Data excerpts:

::::::::

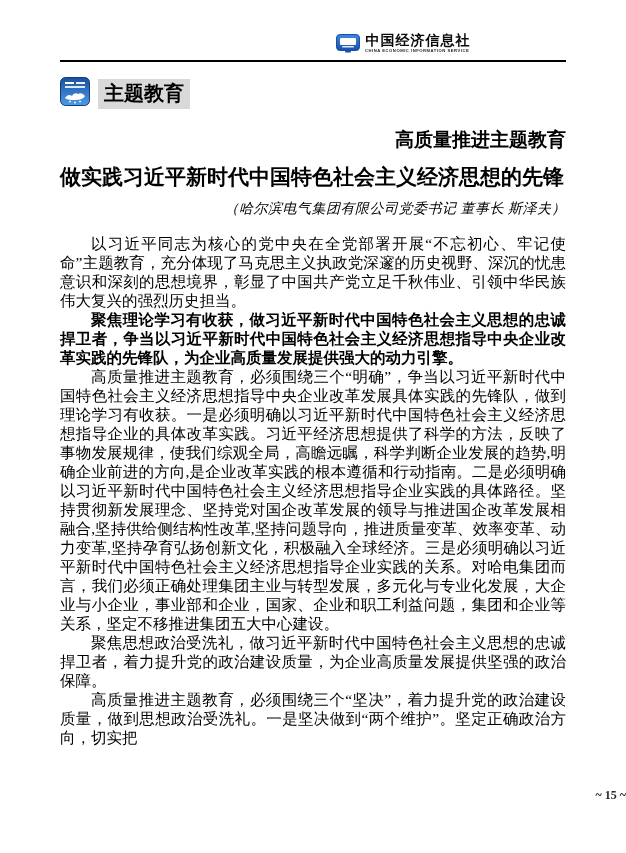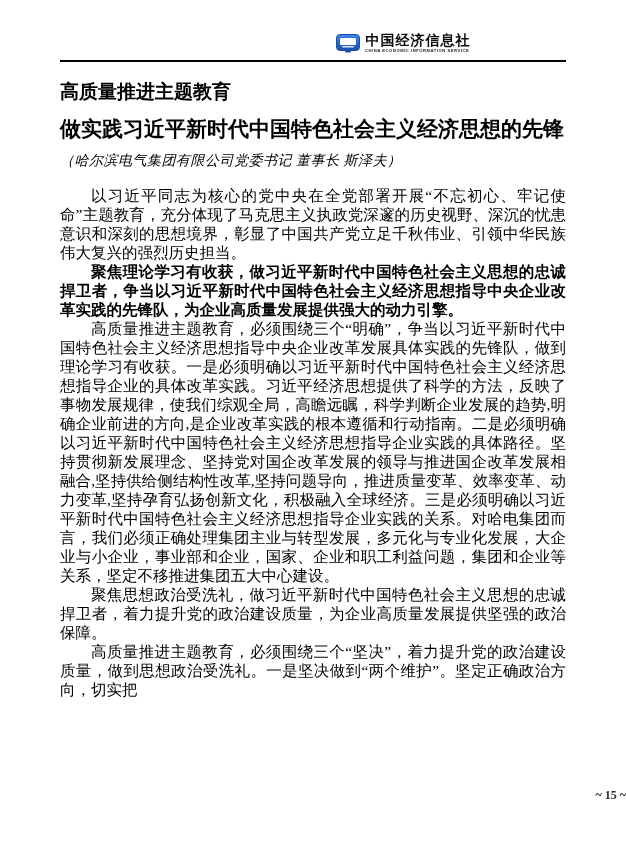--- a/index.html
+++ b/index.html
@@ -33,31 +33,31 @@
   
   .badge-row{display:flex;align-items:center;gap:8px;margin-top:15px;}
   .badge-icon{flex:0 0 auto;}
   .badge-label{
     font-family:"Liberation Sans","DejaVu Sans",sans-serif;
     font-weight:700;font-size:20px;color:#000;
     background:#d9d9d9;padding:1px 6px 2px 6px;
   }
   
   .title{
-    margin-top:17px;text-align:left;
+    margin-top:17px;text-align:right;
     font-family:"Liberation Sans","DejaVu Sans",sans-serif;
     font-weight:700;font-size:19px;color:#000;
   }
   .subtitle{
     margin-top:10px;
     font-family:"Liberation Sans","DejaVu Sans",sans-serif;
     font-weight:700;font-size:21px;color:#000;
   }
   .byline{
-    margin-top:9px;text-align:left;
+    margin-top:9px;text-align:right;
     font-style:italic;
     font-size:14px;color:#000;letter-spacing:0.5px;
   }
   
   .body{
     margin-top:16px;
     font-size:15.5px;line-height:19px;
     text-align:justify;text-justify:inter-ideograph;
     color:#000;
   }
@@ -98,20 +98,41 @@
         </span>
         <span class="logo-text">
           <span class="logo-name">中国经济信息社</span>
           <span class="logo-sub">CHINA ECONOMIC INFORMATION SERVICE</span>
         </span>
       </div>
     </div>
     <div class="header-rule"></div>
   </div>
 
+  <div class="badge-row">
+    <span class="badge-icon">
+      <svg width="30" height="29" viewBox="0 0 30 29">
+        <defs>
+          <linearGradient id="lg2" x1="0" y1="0" x2="0" y2="1">
+            <stop offset="0" stop-color="#1b4f9e"></stop>
+            <stop offset="1" stop-color="#4d9be8"></stop>
+          </linearGradient>
+        </defs>
+        <rect x="0.5" y="0.5" width="29" height="28" rx="5" fill="url(#lg2)" stroke="#143c7a"></rect>
+        <rect x="5" y="5" width="9" height="2" fill="#ffffff"></rect>
+        <rect x="16" y="5" width="9" height="2" fill="#e8f1fd"></rect>
+        <rect x="5" y="9" width="20" height="2" fill="#ffffff" opacity="0.85"></rect>
+        <path d="M5 21 q3 -5 7 -2 q2 -4 6 -2 q4 -2 7 2 q-2 4 -10 4 q-8 0 -10 -2 z" fill="#ffffff"></path>
+        <circle cx="10" cy="24.5" r="0.9" fill="#ffffff"></circle>
+        <circle cx="15" cy="25.5" r="0.9" fill="#ffffff"></circle>
+        <circle cx="20" cy="24.5" r="0.9" fill="#ffffff"></circle>
+      </svg>
+    </span>
+    <span class="badge-label">主题教育</span>
+  </div>
 
   <div class="title">高质量推进主题教育</div>
   <div class="subtitle">做实践习近平新时代中国特色社会主义经济思想的先锋</div>
   <div class="byline">（哈尔滨电气集团有限公司党委书记 董事长 斯泽夫）</div>
 
   <div class="body">
       <p class="para">以习近平同志为核心的党中央在全党部署开展“不忘初心、牢记使命”主题教育，充分体现了马克思主义执政党深邃的历史视野、深沉的忧患意识和深刻的思想境界，彰显了中国共产党立足千秋伟业、引领中华民族伟大复兴的强烈历史担当。</p>
       <p class="para bold">聚焦理论学习有收获，做习近平新时代中国特色社会主义思想的忠诚捍卫者，争当以习近平新时代中国特色社会主义经济思想指导中央企业改革实践的先锋队，为企业高质量发展提供强大的动力引擎。</p>
       <p class="para">高质量推进主题教育，必须围绕三个“明确”，争当以习近平新时代中国特色社会主义经济思想指导中央企业改革发展具体实践的先锋队，做到理论学习有收获。一是必须明确以习近平新时代中国特色社会主义经济思想指导企业的具体改革实践。习近平经济思想提供了科学的方法，反映了事物发展规律，使我们综观全局，高瞻远瞩，科学判断企业发展的趋势,明确企业前进的方向,是企业改革实践的根本遵循和行动指南。二是必须明确以习近平新时代中国特色社会主义经济思想指导企业实践的具体路径。坚持贯彻新发展理念、坚持党对国企改革发展的领导与推进国企改革发展相融合,坚持供给侧结构性改革,坚持问题导向，推进质量变革、效率变革、动力变革,坚持孕育弘扬创新文化，积极融入全球经济。三是必须明确以习近平新时代中国特色社会主义经济思想指导企业实践的关系。对哈电集团而言，我们必须正确处理集团主业与转型发展，多元化与专业化发展，大企业与小企业，事业部和企业，国家、企业和职工利益问题，集团和企业等关系，坚定不移推进集团五大中心建设。</p>
       <p class="para">聚焦思想政治受洗礼，做习近平新时代中国特色社会主义思想的忠诚捍卫者，着力提升党的政治建设质量，为企业高质量发展提供坚强的政治保障。</p>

::::::::

Work task: Make an exact copy of the data, leaving its pictures out.

Response to this task:
--- a/index.html
+++ b/index.html
@@ -33,31 +33,31 @@
   
   .badge-row{display:flex;align-items:center;gap:8px;margin-top:15px;}
   .badge-icon{flex:0 0 auto;}
   .badge-label{
     font-family:"Liberation Sans","DejaVu Sans",sans-serif;
     font-weight:700;font-size:20px;color:#000;
     background:#d9d9d9;padding:1px 6px 2px 6px;
   }
   
   .title{
-    margin-top:17px;text-align:left;
+    margin-top:17px;text-align:right;
     font-family:"Liberation Sans","DejaVu Sans",sans-serif;
     font-weight:700;font-size:19px;color:#000;
   }
   .subtitle{
     margin-top:10px;
     font-family:"Liberation Sans","DejaVu Sans",sans-serif;
     font-weight:700;font-size:21px;color:#000;
   }
   .byline{
-    margin-top:9px;text-align:left;
+    margin-top:9px;text-align:right;
     font-style:italic;
     font-size:14px;color:#000;letter-spacing:0.5px;
   }
   
   .body{
     margin-top:16px;
     font-size:15.5px;line-height:19px;
     text-align:justify;text-justify:inter-ideograph;
     color:#000;
   }
@@ -98,20 +98,41 @@
         </span>
         <span class="logo-text">
           <span class="logo-name">中国经济信息社</span>
           <span class="logo-sub">CHINA ECONOMIC INFORMATION SERVICE</span>
         </span>
       </div>
     </div>
     <div class="header-rule"></div>
   </div>
 
+  <div class="badge-row">
+    <span class="badge-icon">
+      <svg width="30" height="29" viewBox="0 0 30 29">
+        <defs>
+          <linearGradient id="lg2" x1="0" y1="0" x2="0" y2="1">
+            <stop offset="0" stop-color="#1b4f9e"></stop>
+            <stop offset="1" stop-color="#4d9be8"></stop>
+          </linearGradient>
+        </defs>
+        <rect x="0.5" y="0.5" width="29" height="28" rx="5" fill="url(#lg2)" stroke="#143c7a"></rect>
+        <rect x="5" y="5" width="9" height="2" fill="#ffffff"></rect>
+        <rect x="16" y="5" width="9" height="2" fill="#e8f1fd"></rect>
+        <rect x="5" y="9" width="20" height="2" fill="#ffffff" opacity="0.85"></rect>
+        <path d="M5 21 q3 -5 7 -2 q2 -4 6 -2 q4 -2 7 2 q-2 4 -10 4 q-8 0 -10 -2 z" fill="#ffffff"></path>
+        <circle cx="10" cy="24.5" r="0.9" fill="#ffffff"></circle>
+        <circle cx="15" cy="25.5" r="0.9" fill="#ffffff"></circle>
+        <circle cx="20" cy="24.5" r="0.9" fill="#ffffff"></circle>
+      </svg>
+    </span>
+    <span class="badge-label">主题教育</span>
+  </div>
 
   <div class="title">高质量推进主题教育</div>
   <div class="subtitle">做实践习近平新时代中国特色社会主义经济思想的先锋</div>
   <div class="byline">（哈尔滨电气集团有限公司党委书记 董事长 斯泽夫）</div>
 
   <div class="body">
       <p class="para">以习近平同志为核心的党中央在全党部署开展“不忘初心、牢记使命”主题教育，充分体现了马克思主义执政党深邃的历史视野、深沉的忧患意识和深刻的思想境界，彰显了中国共产党立足千秋伟业、引领中华民族伟大复兴的强烈历史担当。</p>
       <p class="para bold">聚焦理论学习有收获，做习近平新时代中国特色社会主义思想的忠诚捍卫者，争当以习近平新时代中国特色社会主义经济思想指导中央企业改革实践的先锋队，为企业高质量发展提供强大的动力引擎。</p>
       <p class="para">高质量推进主题教育，必须围绕三个“明确”，争当以习近平新时代中国特色社会主义经济思想指导中央企业改革发展具体实践的先锋队，做到理论学习有收获。一是必须明确以习近平新时代中国特色社会主义经济思想指导企业的具体改革实践。习近平经济思想提供了科学的方法，反映了事物发展规律，使我们综观全局，高瞻远瞩，科学判断企业发展的趋势,明确企业前进的方向,是企业改革实践的根本遵循和行动指南。二是必须明确以习近平新时代中国特色社会主义经济思想指导企业实践的具体路径。坚持贯彻新发展理念、坚持党对国企改革发展的领导与推进国企改革发展相融合,坚持供给侧结构性改革,坚持问题导向，推进质量变革、效率变革、动力变革,坚持孕育弘扬创新文化，积极融入全球经济。三是必须明确以习近平新时代中国特色社会主义经济思想指导企业实践的关系。对哈电集团而言，我们必须正确处理集团主业与转型发展，多元化与专业化发展，大企业与小企业，事业部和企业，国家、企业和职工利益问题，集团和企业等关系，坚定不移推进集团五大中心建设。</p>
       <p class="para">聚焦思想政治受洗礼，做习近平新时代中国特色社会主义思想的忠诚捍卫者，着力提升党的政治建设质量，为企业高质量发展提供坚强的政治保障。</p>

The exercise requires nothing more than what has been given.